🤖 AI Summary
In psoriasis clinical trials, automatic severity scoring from remote smartphone images is vulnerable to spurious correlations induced by confounding factors—including variable lighting, heterogeneous backgrounds, device-specific artifacts, and inter-rater annotation inconsistencies. To address this, we propose an unsupervised training-sample diagnosis method grounded in gradient-based interpretability—enabling precise identification of pseudo-patterns and annotation-conflict samples without additional labels.

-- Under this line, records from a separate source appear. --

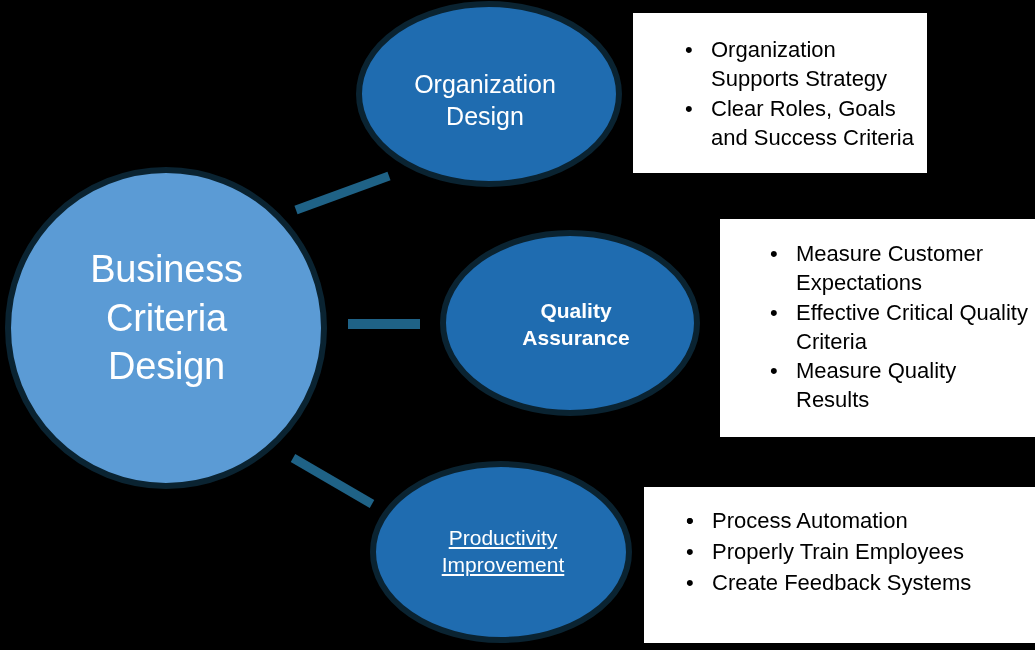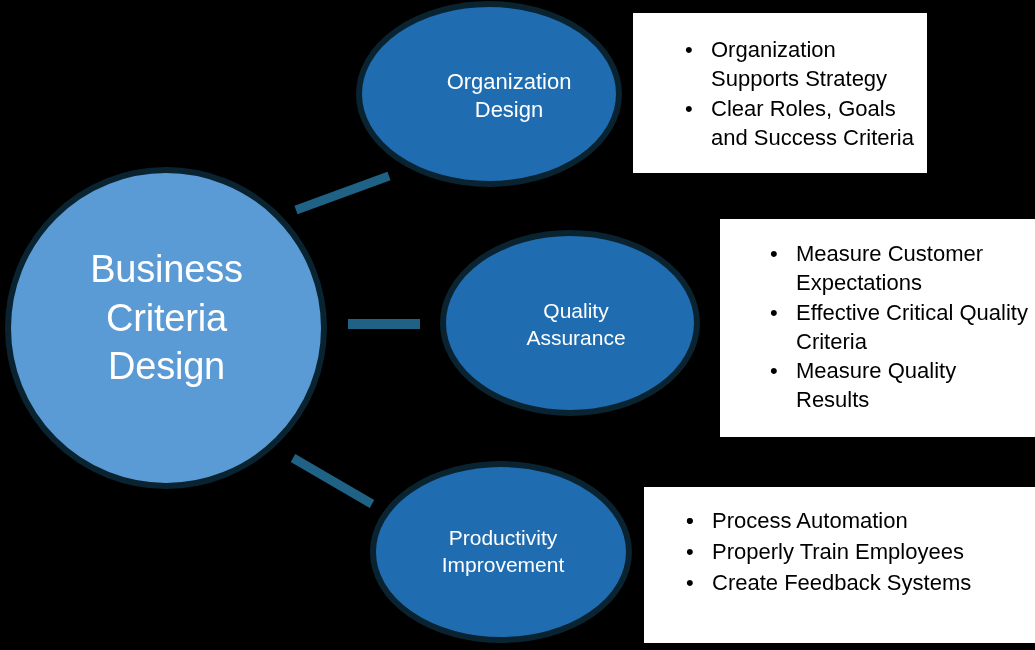"Organization" #node-1-label { font-size: 22px -> 25px; left: 376px -> 352px }
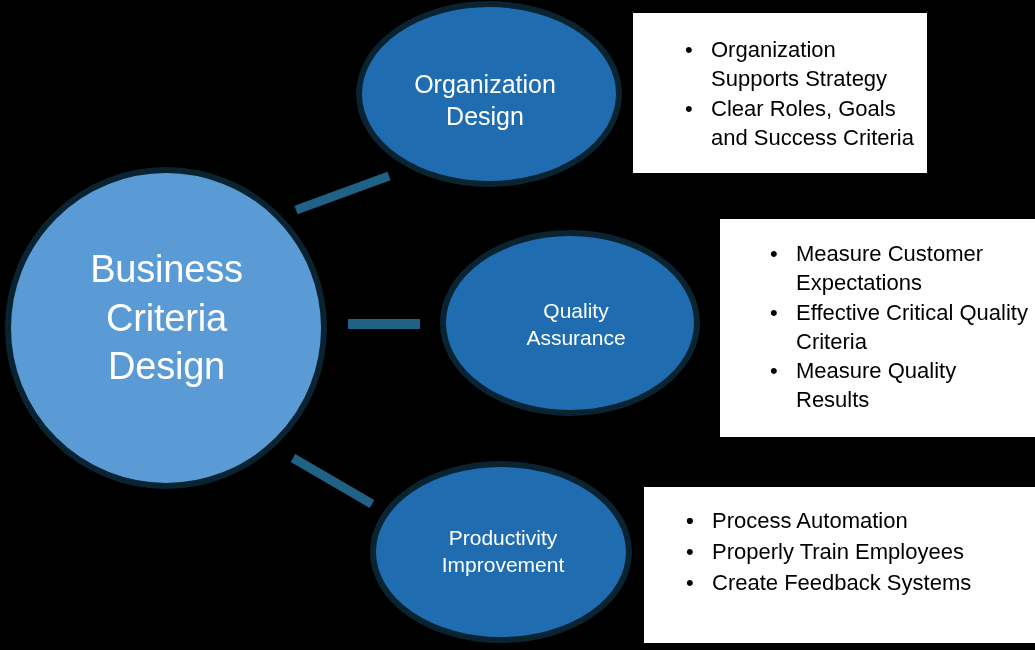"Quality" #node-2-label { font-weight: none -> bold }
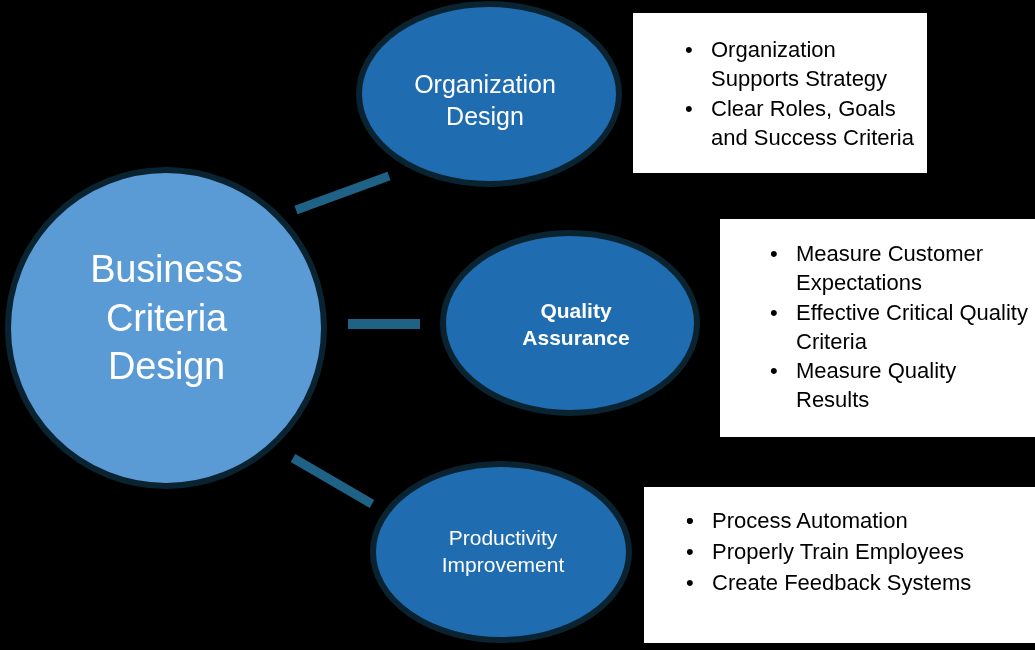"Productivity" #node-3-label { text-decoration: none -> underline }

Our approach integrates a ConvNeXT-based weakly supervised architecture with gradient溯源 analysis to support counterfactual attribution for misclassified samples and automated flagging of problematic images. Removing only 8.2% of low-quality or high-conflict samples improves test-set AUC-ROC by 5 percentage points (85% → 90%). On a dual-physician-annotated subset, the top 30% highest-risk samples identified by our method encompass over 90% of annotation disagreements—demonstrating substantial gains in model robustness and clinical reliability.
📝 Abstract
Psoriasis (PsO) severity scoring is important for clinical trials but is hindered by inter-rater variability and the burden of in person clinical evaluation. Remote imaging using patient captured mobile photos offers scalability but introduces challenges, such as variation in lighting, background, and device quality that are often imperceptible to humans but can impact model performance. These factors, along with inconsistencies in dermatologist annotations, reduce the reliability of automated severity scoring. We propose a framework to automatically flag problematic training images that introduce spurious correlations which degrade model generalization, using a gradient based interpretability approach. By tracing the gradients of misclassified validation images, we detect training samples where model errors align with inconsistently rated examples or are affected by subtle, nonclinical artifacts. We apply this method to a ConvNeXT based weakly supervised model designed to classify PsO severity from phone images. Removing 8.2% of flagged images improves model AUC-ROC by 5% (85% to 90%) on a held out test set. Commonly, multiple annotators and an adjudication process ensure annotation accuracy, which is expensive and time consuming. Our method detects training images with annotation inconsistencies, potentially removing the need for manual review. When applied to a subset of training data rated by two dermatologists, the method identifies over 90% of cases with inter-rater disagreement by reviewing only the top 30% of samples. This improves automated scoring for remote assessments, ensuring robustness despite data collection variability.